Once the message is published, the test then waits for another value. By wait, it checks until it finds it.

The overall test is limited to 60 seconds, but takes around 9, including everything from starting gradle to verification of receipt of a processed message in the logs.

Issues Abound

This test has a number of things going on at the same time.

  1. It uses a process creator to create a process and then a thread to process the results coming from the log gobbler.
  2. It uses a thread to publish the message, though this really isn’t necessary and we’ll probably remove that.
  3. The main thread in which the test itself is running.

The challenge we have is that the startup time of the log gobbler varies by at least 10x on the build box compared to a developer machine, but then only sometimes.

While the team initially though of using Thread.sleep() I pushed hard to make sure they didn’t. This approach to solve timing issues makes them worse. First, to make sure things work we have to sleep much longer than we think, and as complexity increases, things slow down, we’ll have to keep upping the sleep time.

Second, even if the test could finish in less time, it won’t because the sleeps are hard-coded.

What instead?

What I pushed for is polling with a long overall timeout. It might sound the same but it is hugely different.

Let’s look at both.

  1. Start collecting the log
  2. Sleep for 10 seconds (or some big number determined from trial and error)
  3. Publish a message on a topic
  4. Sleep for 10 seconds (or some big number determined from trial and error)
  5. Assert the results

Why?

This is straightforward. It’s easy to follow. It looks simple, but it is anything but any of those things. Looks are deceiving.
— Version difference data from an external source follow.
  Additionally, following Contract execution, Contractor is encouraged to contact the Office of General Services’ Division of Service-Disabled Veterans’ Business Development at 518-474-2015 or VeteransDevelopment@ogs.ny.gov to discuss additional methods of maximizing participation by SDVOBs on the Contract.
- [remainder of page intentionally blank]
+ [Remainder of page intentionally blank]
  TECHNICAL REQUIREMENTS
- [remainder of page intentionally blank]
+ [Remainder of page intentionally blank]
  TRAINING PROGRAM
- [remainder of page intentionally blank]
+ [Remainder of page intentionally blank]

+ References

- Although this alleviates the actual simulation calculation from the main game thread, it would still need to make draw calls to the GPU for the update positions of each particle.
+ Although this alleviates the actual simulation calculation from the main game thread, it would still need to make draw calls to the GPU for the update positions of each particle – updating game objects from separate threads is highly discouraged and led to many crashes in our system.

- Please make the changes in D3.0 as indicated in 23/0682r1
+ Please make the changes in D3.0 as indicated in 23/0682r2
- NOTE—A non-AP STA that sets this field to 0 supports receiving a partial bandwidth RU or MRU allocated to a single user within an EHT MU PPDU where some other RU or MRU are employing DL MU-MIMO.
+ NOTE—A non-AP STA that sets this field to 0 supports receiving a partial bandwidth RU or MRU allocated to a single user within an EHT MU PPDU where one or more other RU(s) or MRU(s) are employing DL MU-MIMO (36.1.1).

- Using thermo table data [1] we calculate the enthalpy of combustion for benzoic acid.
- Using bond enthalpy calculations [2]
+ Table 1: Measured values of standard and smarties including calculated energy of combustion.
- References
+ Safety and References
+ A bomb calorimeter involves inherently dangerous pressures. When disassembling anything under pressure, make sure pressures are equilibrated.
At the first sleep, how long is enough? If this is running on a non-virtual build server, then you need to use a value that accommodates wide variances in execution time. You don’t want inconsistent results, which are often worse than no tests, so you make the sleep time much bigger than it needs to be.

I assume at least 10x execution variance, so if 3 seconds seems enough, then use 30 seconds. That means the test takes, assuming 30 seconds for both sleeps, 60 seconds of execution time. The actual value add time (actual execution and assertion) is a second or two.

Now multiply that number by the number of committers, mix in continuous deployment, and understand that cost is done every day, multiple times a day, and that adds up.

Now do that in 50 tests.

So what seems simple is:

My Preferred Alternative

We ultimately changed the test approach from tailing to getting recent logs. This simplified the overall test, but an intermediate form that did not have any sleeps was both more reliable and faster.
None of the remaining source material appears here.